Fig. 7.

MyRIP-actin interaction regulates WPB exocytosis. (A) Mean±s.e.m. for the WPB-associated EGFP fluorescence intensity (solid circles) and numbers of fluorescent WPBs (solid squares) in cells expressing MyRIP WT (black, n=7), MyRIP A751P (red, n=28), MyRIP 4A (blue, n=23) and MyRIP A751P 4A (green, n=19).
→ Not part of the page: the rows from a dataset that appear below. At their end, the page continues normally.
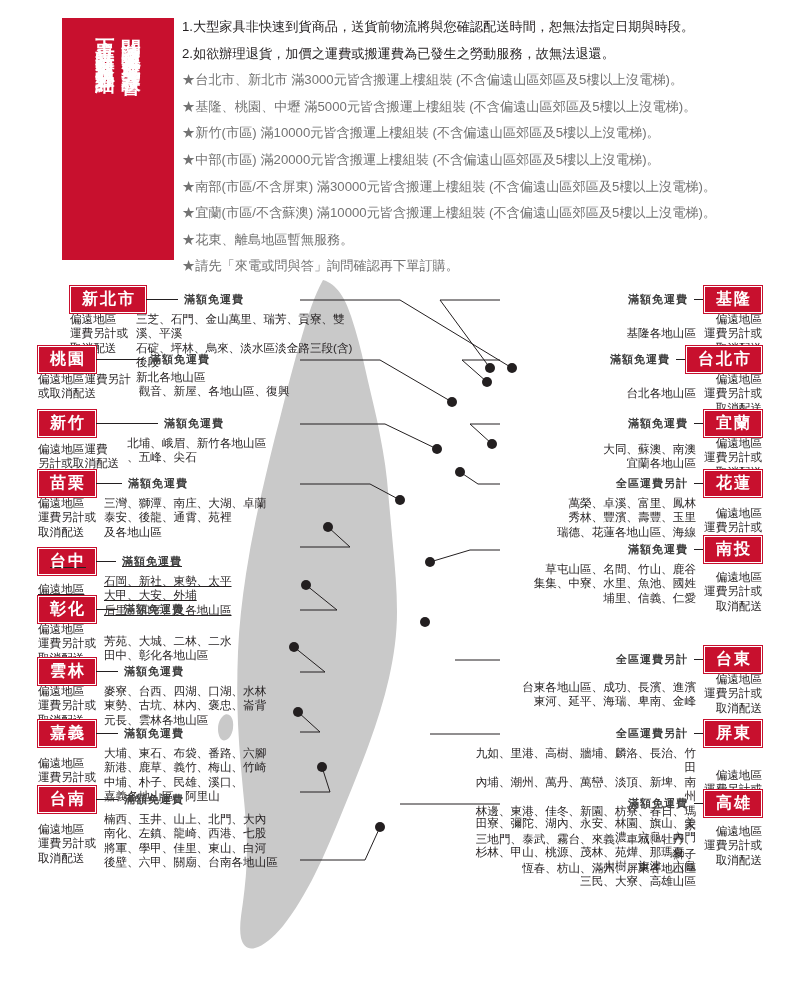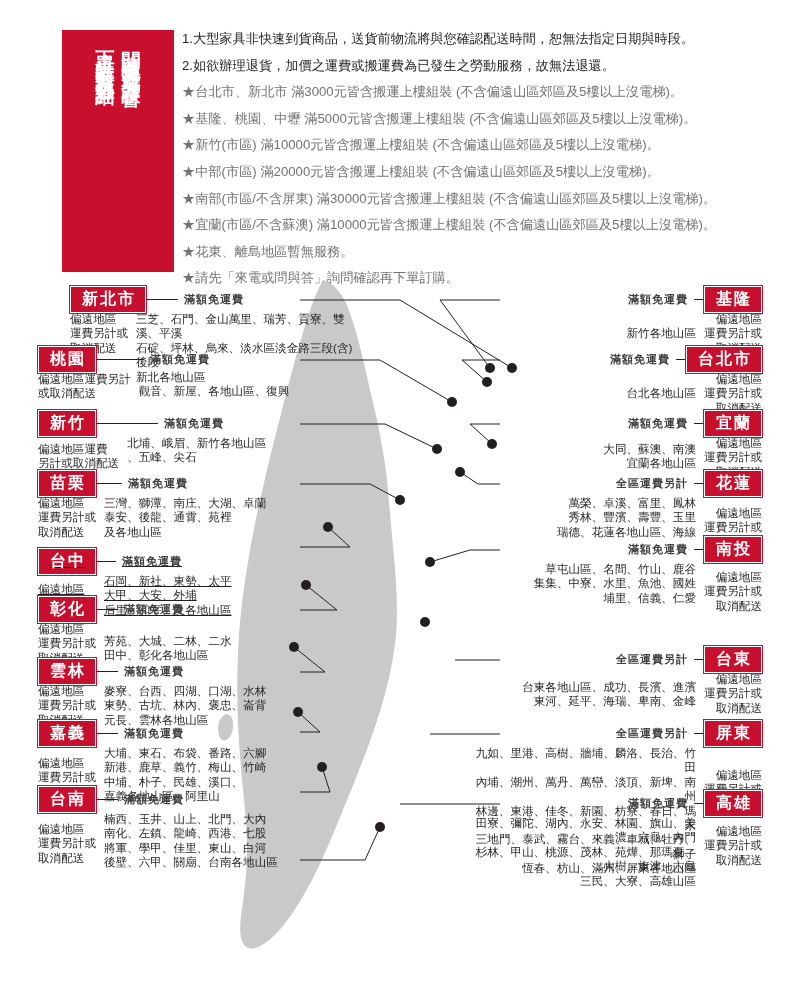--- a/index.html
+++ b/index.html
@@ -15,7 +15,7 @@
 
   
   #notice {
-    position: absolute; left: 0; top: 16px; width: 740px; height: 272px;
+    position: absolute; left: 0; top: 4px; width: 740px; height: 272px;
   }
   #notice-badge {
     position: absolute; left: 62px; top: 14px;

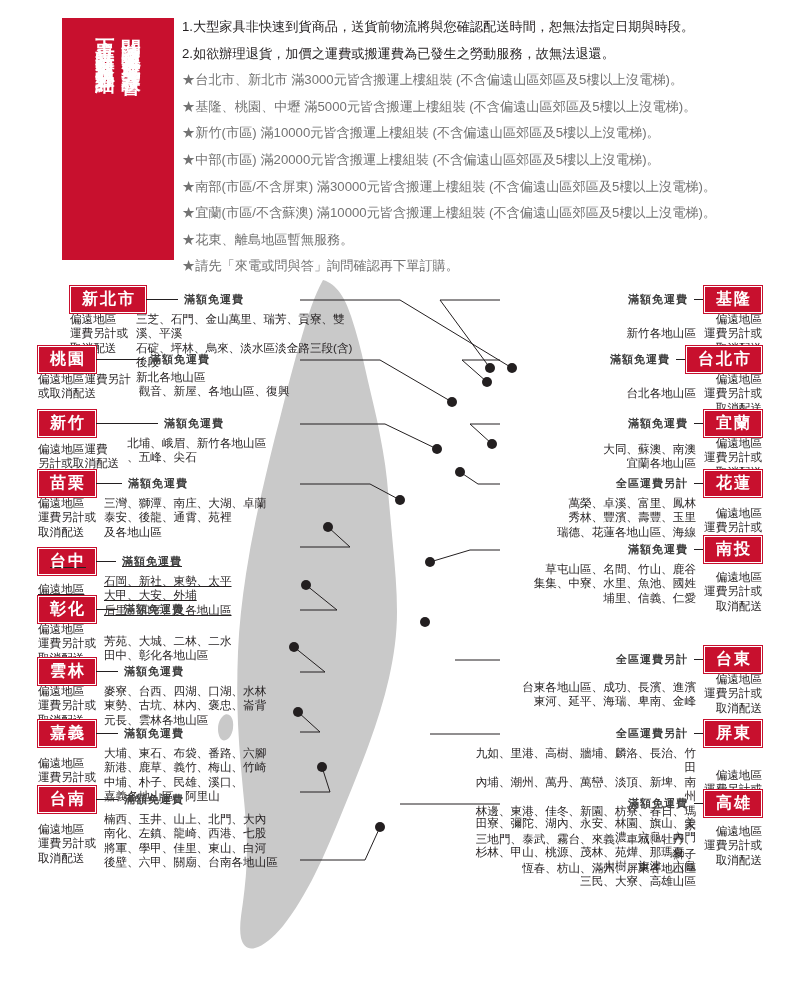--- a/index.html
+++ b/index.html
@@ -369,7 +369,7 @@
       <div class="remote" style="white-space:pre-line">偏遠地區
 運費另計或
 取消配送</div>
-      <div class="towns" style="white-space:pre-line; padding-top:14px">新竹各地山區</div>
+      <div class="towns" style="white-space:pre-line; padding-top:14px">基隆各地山區</div>
     </div>
   </div>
Open symbols show data for cells pre-treated with cytochalasin D (1 µM, 20 min). (B) Cumulative plots of the total number of WPB fusion events detected during ionomycin stimulation (1 µM, applied at t=0 s) for HUVECs expressing VWFpp–EGFP (grey dotted line, n=19 cells, 1074 fusion events, delay to first fusion event, 1.72±0.13 s; mean±s.e.m.), MyRIP WT (no trace, n=7, 0, 0 s), MyRIP A751P (red symbols, n=28, 219, 11.82±4.56 s), MyRIP 4A (blue symbols, n=23, 556, 5.05±0.97 s), MyRIP A751P 4A (green symbols, n=19, 557, 4.03±0.68 s). Dashed lines show data in cells treated with cytochalasin D (+CytoD, 1 µM, 20 min) expressing MyRIP WT (black dashed line, n=14, 91, 8.54±1.78 s) or MyRIP A751P (red dashed line, n=19, 320, 4.44±0.98 s). Delays were compared using ANOVA multiple comparisons with multiplicity adjusted; P-values are given in the main text. Data are scaled to the mean fraction of fluorescent WPBs that underwent fusion in each condition (VWFpp, 65.5±3.2%, n=19 cells; MyRIP WT, 0%, n=7 cells; cytochalasin-D-treated MyRIP WT, 23.2±1.7%, n=14 cells; MyRIP A751P, 17.6±3.4%, n=28 cells; cytochalasin-D-treated MyRIP A751P, 40.89±3.58%, n=19 cells; MyRIP 4A, 47.9±4.1%, n=23 cells; MyRIP A751P 4A, 50.1±4.1%, n=19 cells; mean±s.e.m.).